All's Well That Ends Well

》· · ──────·本·──────· ·《
.







.









.






.







.






.

Glittering flakes:

The wind is breaking

Frozen moonlight



-Horiuchi Toshimi











.







.








.








.








.

.









.









.








.

"Jatuh cinta itu, rasanya seperti apa?"

Pertanyaan itu berasal dari gadis dengan kulit sepucat porselen yang terduduk di ranjang rumah sakit kepada Mark Lee. Sang lelaki yang sedang meletakan bunga krisan segar yang ia bawa hari ini di atas nakas, menoleh ke arah si gadis.

"Kamu penasaran?"

"Karena pada titik tertentu, mereka rela berkorban demi mereka yang sebut cinta. Demi orang yang mereka cintai," gadis itu berkata lemah. Matanya menatap ke luar jendela, dimana langit sore berangsur berubah warna menjadi biru bercampur jingga. "Perasaan macam apa itu?"

Mark Lee tersenyum getir. Menatap punggungnya yang tertutupi rambut hitam tipis dan kusut. Penyakit menahun yang hinggap ditubuhnya membuatnya setiap hari harus kehilangan helai demi helai rambut cantiknya.

Tapi dia tetap cantik, meski rambutnya tak lagi bergelombang dan lembut seakan sutra.
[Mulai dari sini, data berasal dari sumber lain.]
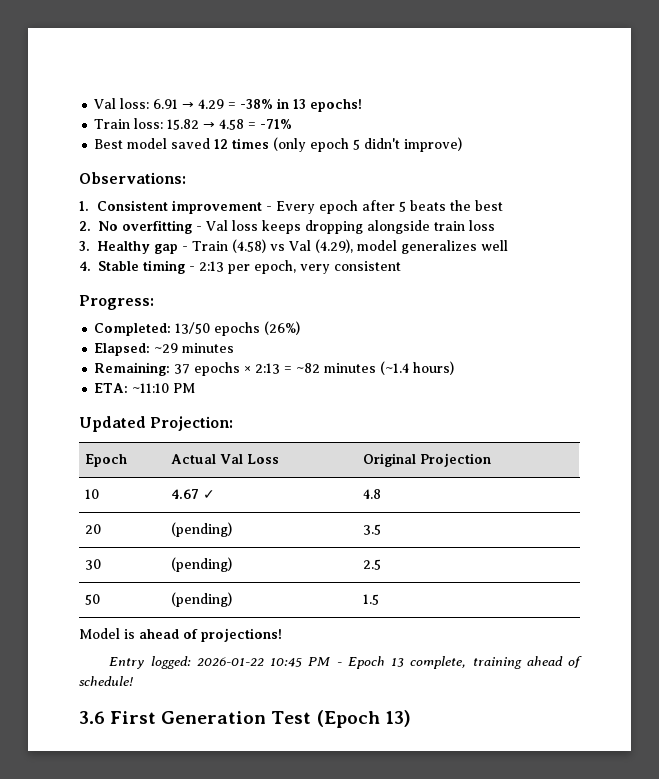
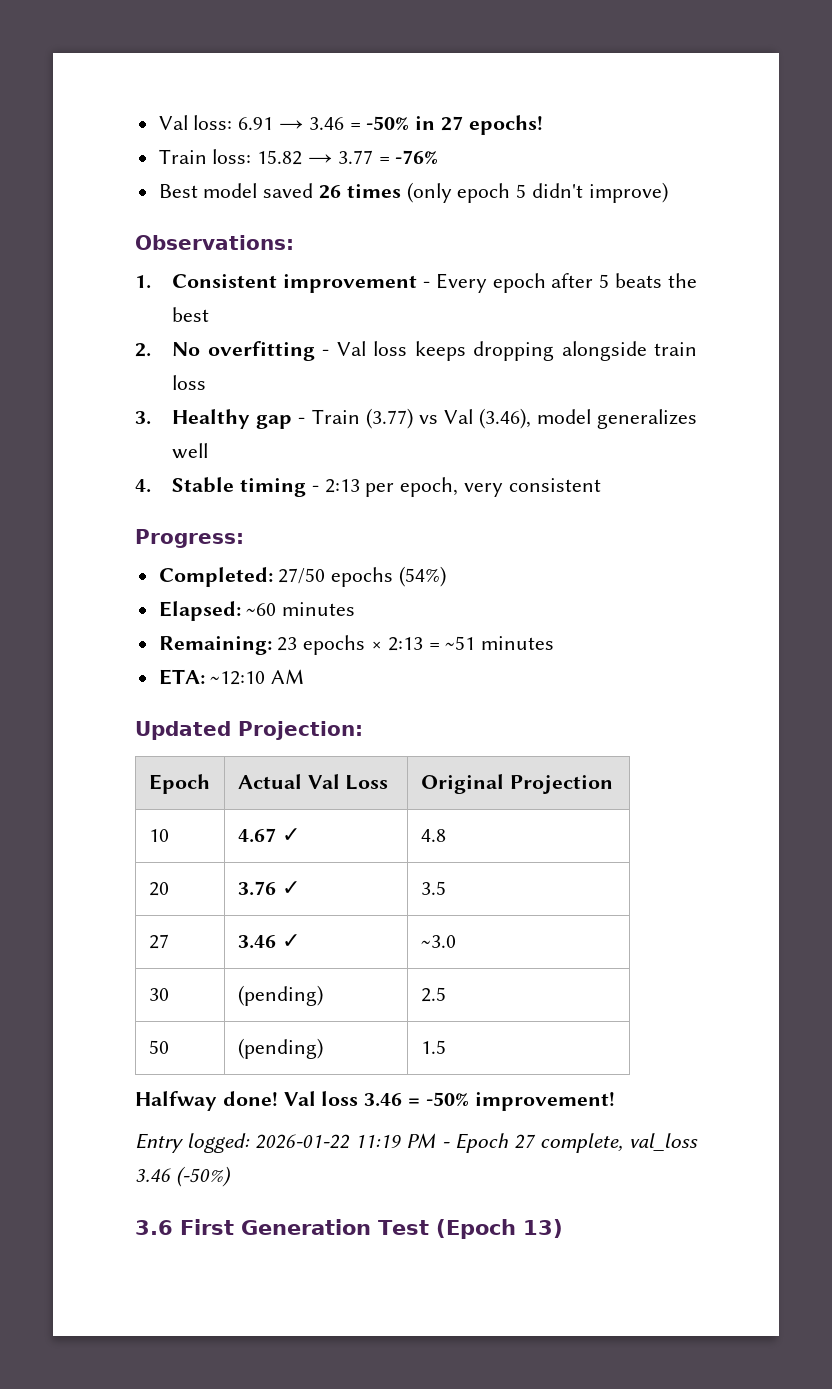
- Val loss: 6.91 → 4.29 = -38% in 13 epochs!
+ Val loss: 6.91 → 3.46 = -50% in 27 epochs!
- Train loss: 15.82 → 4.58 = -71%
+ Train loss: 15.82 → 3.77 = -76%
- Best model saved 12 times (only epoch 5 didn't improve)
+ Best model saved 26 times (only epoch 5 didn't improve)
- 3. Healthy gap - Train (4.58) vs Val (4.29), model generalizes well
+ 3. Healthy gap - Train (3.77) vs Val (3.46), model generalizes well
- Completed: 13/50 epochs (26%)
+ Completed: 27/50 epochs (54%)
- Elapsed: ~29 minutes
+ Elapsed: ~60 minutes
- Remaining: 37 epochs × 2:13 = ~82 minutes (~1.4 hours)
+ Remaining: 23 epochs × 2:13 = ~51 minutes
- ETA: ~11:10 PM
+ ETA: ~12:10 AM
- 20 | (pending) | 3.5
+ 20 | 3.76 ✓ | 3.5
+ 27 | 3.46 ✓ | ~3.0
- Model is ahead of projections!
+ Halfway done! Val loss 3.46 = -50% improvement!
- Entry logged: 2026-01-22 10:45 PM - Epoch 13 complete, training ahead of schedule!
+ Entry logged: 2026-01-22 11:19 PM - Epoch 27 complete, val_loss 3.46 (-50%)

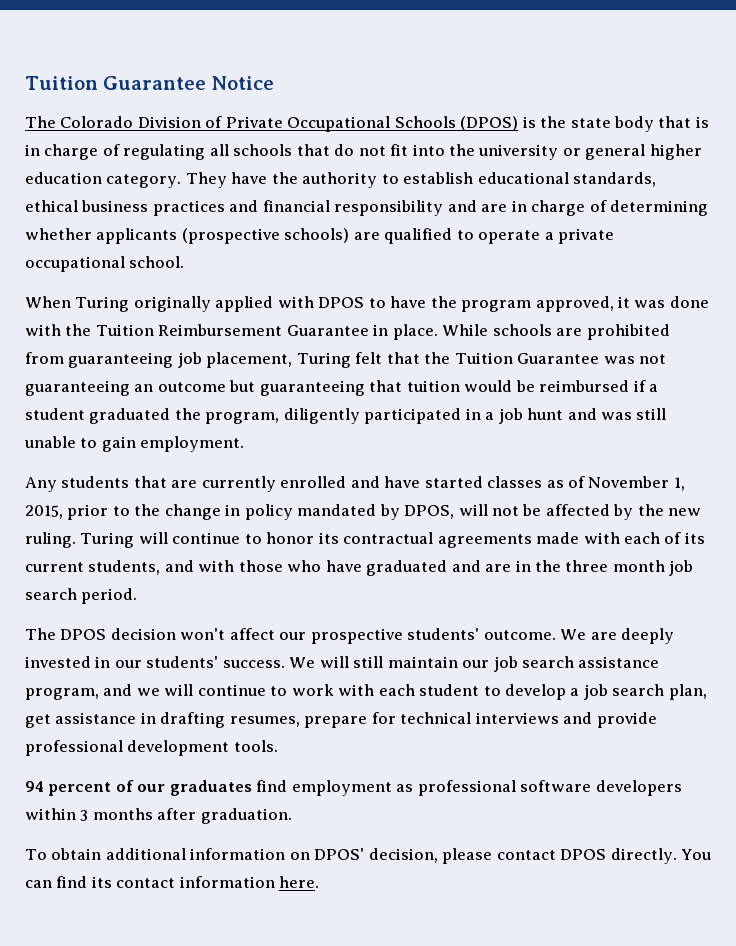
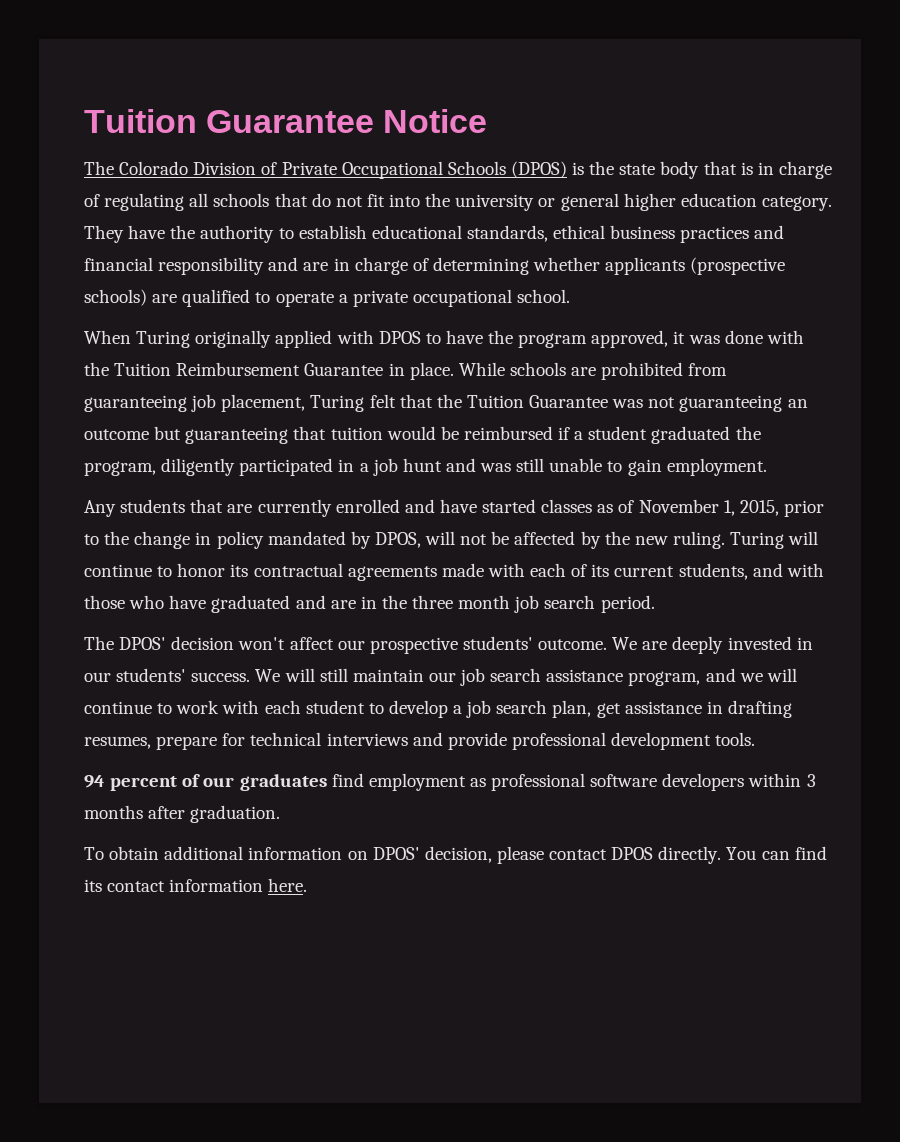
- The DPOS decision won't affect our prospective students' outcome.
+ The DPOS' decision won't affect our prospective students' outcome.

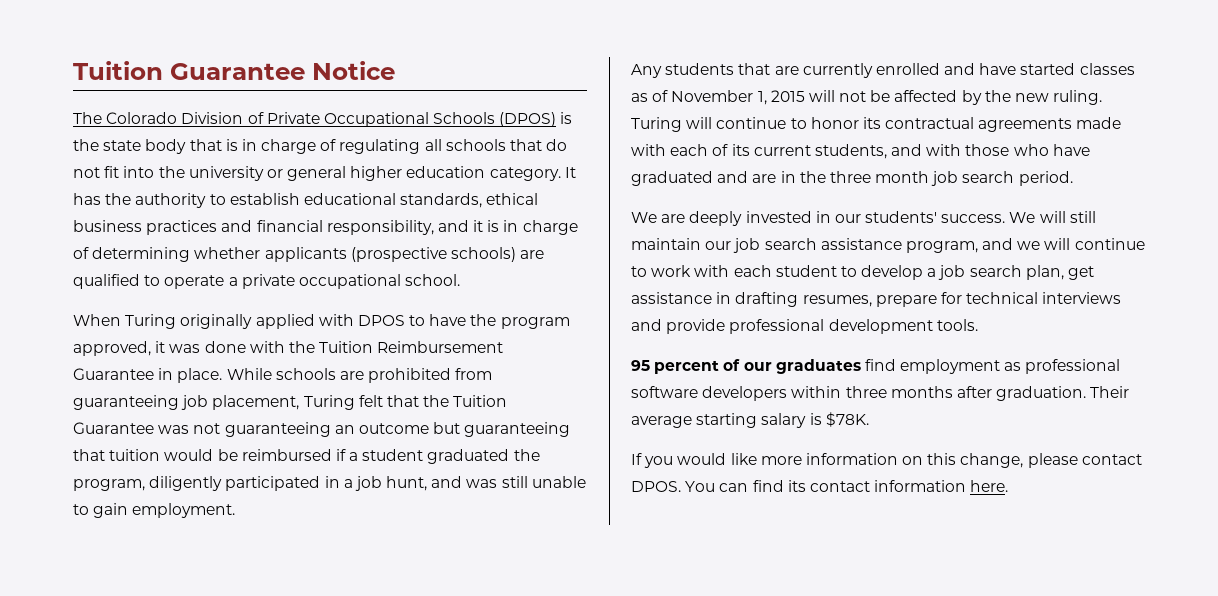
- They have the authority to establish educational standards, ethical business practices and financial responsibility and are in charge of determining whether applicants (prospective schools) are qualified to operate a private occupational school.
+ It has the authority to establish educational standards, ethical business practices and financial responsibility, and it is in charge of determining whether applicants (prospective schools) are qualified to operate a private occupational school.
- While schools are prohibited from guaranteeing job placement, Turing felt that the Tuition Guarantee was not guaranteeing an outcome but guaranteeing that tuition would be reimbursed if a student graduated the program, diligently participated in a job hunt and was still unable to gain employment.
+ While schools are prohibited from guaranteeing job placement, Turing felt that the Tuition Guarantee was not guaranteeing an outcome but guaranteeing that tuition would be reimbursed if a student graduated the program, diligently participated in a job hunt, and was still unable to gain employment.
- Any students that are currently enrolled and have started classes as of November 1, 2015, prior to the change in policy mandated by DPOS, will not be affected by the new ruling.
+ Any students that are currently enrolled and have started classes as of November 1, 2015 will not be affected by the new ruling.
- The DPOS' decision won't affect our prospective students' outcome.
- 94 percent of our graduates find employment as professional software developers within 3 months after graduation.
- To obtain additional information on DPOS' decision, please contact DPOS directly.
+ 95 percent of our graduates find employment as professional software developers within three months after graduation. Their average starting salary is $78K.
+ If you would like more information on this change, please contact DPOS.

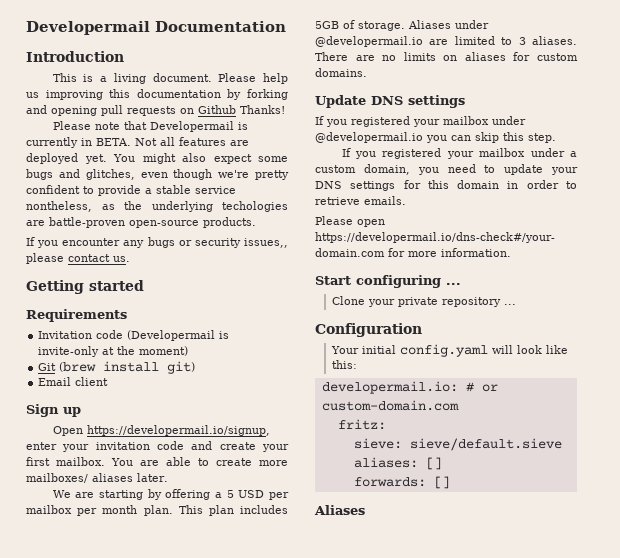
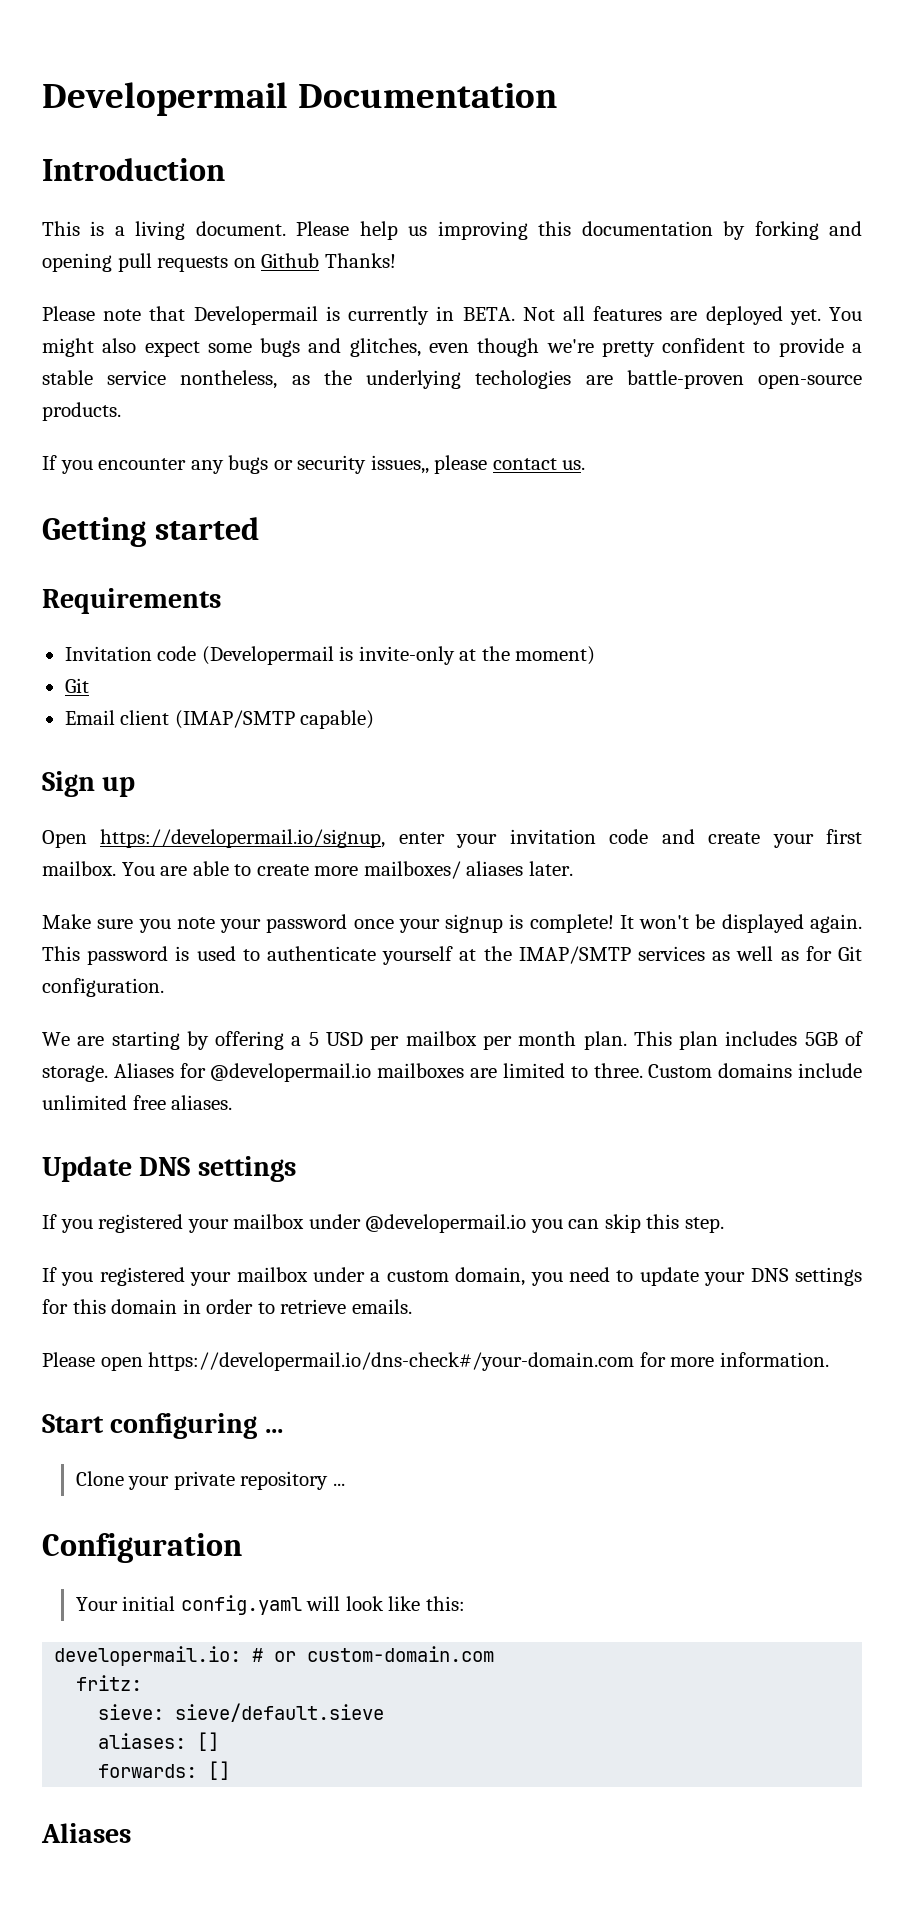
  Invitation code (Developermail is invite-only at the moment)
- Git (brew install git)
+ Git
- Email client
+ Email client (IMAP/SMTP capable)
+ Make sure you note your password once your signup is complete! It won't be displayed again. This password is used to authenticate yourself at the IMAP/SMTP services as well as for Git configuration.
- Aliases under @developermail.io are limited to 3 aliases. There are no limits on aliases for custom domains.
+ Aliases for @developermail.io mailboxes are limited to three. Custom domains include unlimited free aliases.

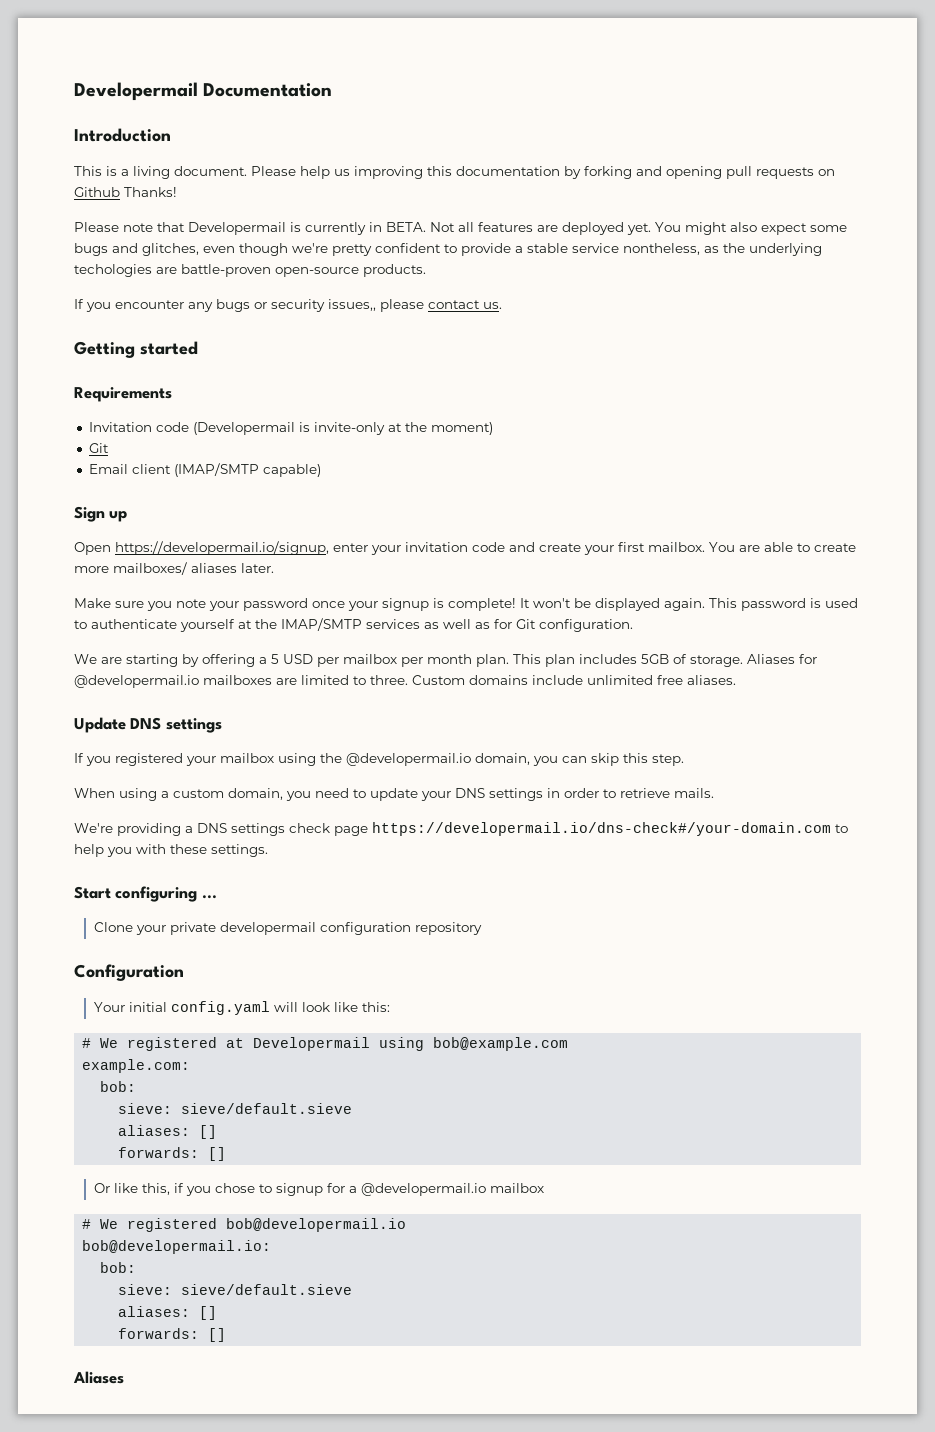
- If you registered your mailbox under @developermail.io you can skip this step.
+ If you registered your mailbox using the @developermail.io domain, you can skip this step.
- If you registered your mailbox under a custom domain, you need to update your DNS settings for this domain in order to retrieve emails.
- Please open https://developermail.io/dns-check#/your-domain.com for more information.
+ When using a custom domain, you need to update your DNS settings in order to retrieve mails.
+ We're providing a DNS settings check page https://developermail.io/dns-check#/your-domain.com to help you with these settings.
- Clone your private repository ...
+ Clone your private developermail configuration repository
- developermail.io: # or custom-domain.com
- fritz:
+ # We registered at Developermail using bob@example.com
+ example.com:
+ bob:
+ sieve: sieve/default.sieve
+ aliases: []
+ forwards: []
+ Or like this, if you chose to signup for a @developermail.io mailbox
+ # We registered bob@developermail.io
+ bob@developermail.io:
+ bob:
"Tak perlu memikirkannya sekeras itu. Jatuh cinta terkadang mengabaikan fungsi otak."

"Bukankah itu bodoh?"

Samar-samar terdengar derit ranjang rumah sakit yang beradu dengan lantai. Sinar jingga yang berusaha menebus kaca jendela, menerangi seisi ruangan yang sewarna sendu. "Itulah seni jatuh cinta. Mereka yang mencintai, adalah seorang seniman."

Si gadis menoleh. Matanya yang secoklat kenari bertemu dengan iris mata milik Mark Lee. Menatap dalam, dan sedikit rasa sedih di dalamnya. Binar mata yang semakin habis setiap harinya.

Dia tidak sadar, bagaimana seorang Mark Lee melihatnya adalah wujud dari cinta itu sendiri.

"Kau tahu waktuku tidak lama lagi."

Seperti hujan air dingin yang berjatuhan, menampar Mark Lee dengan pernyataan pedih.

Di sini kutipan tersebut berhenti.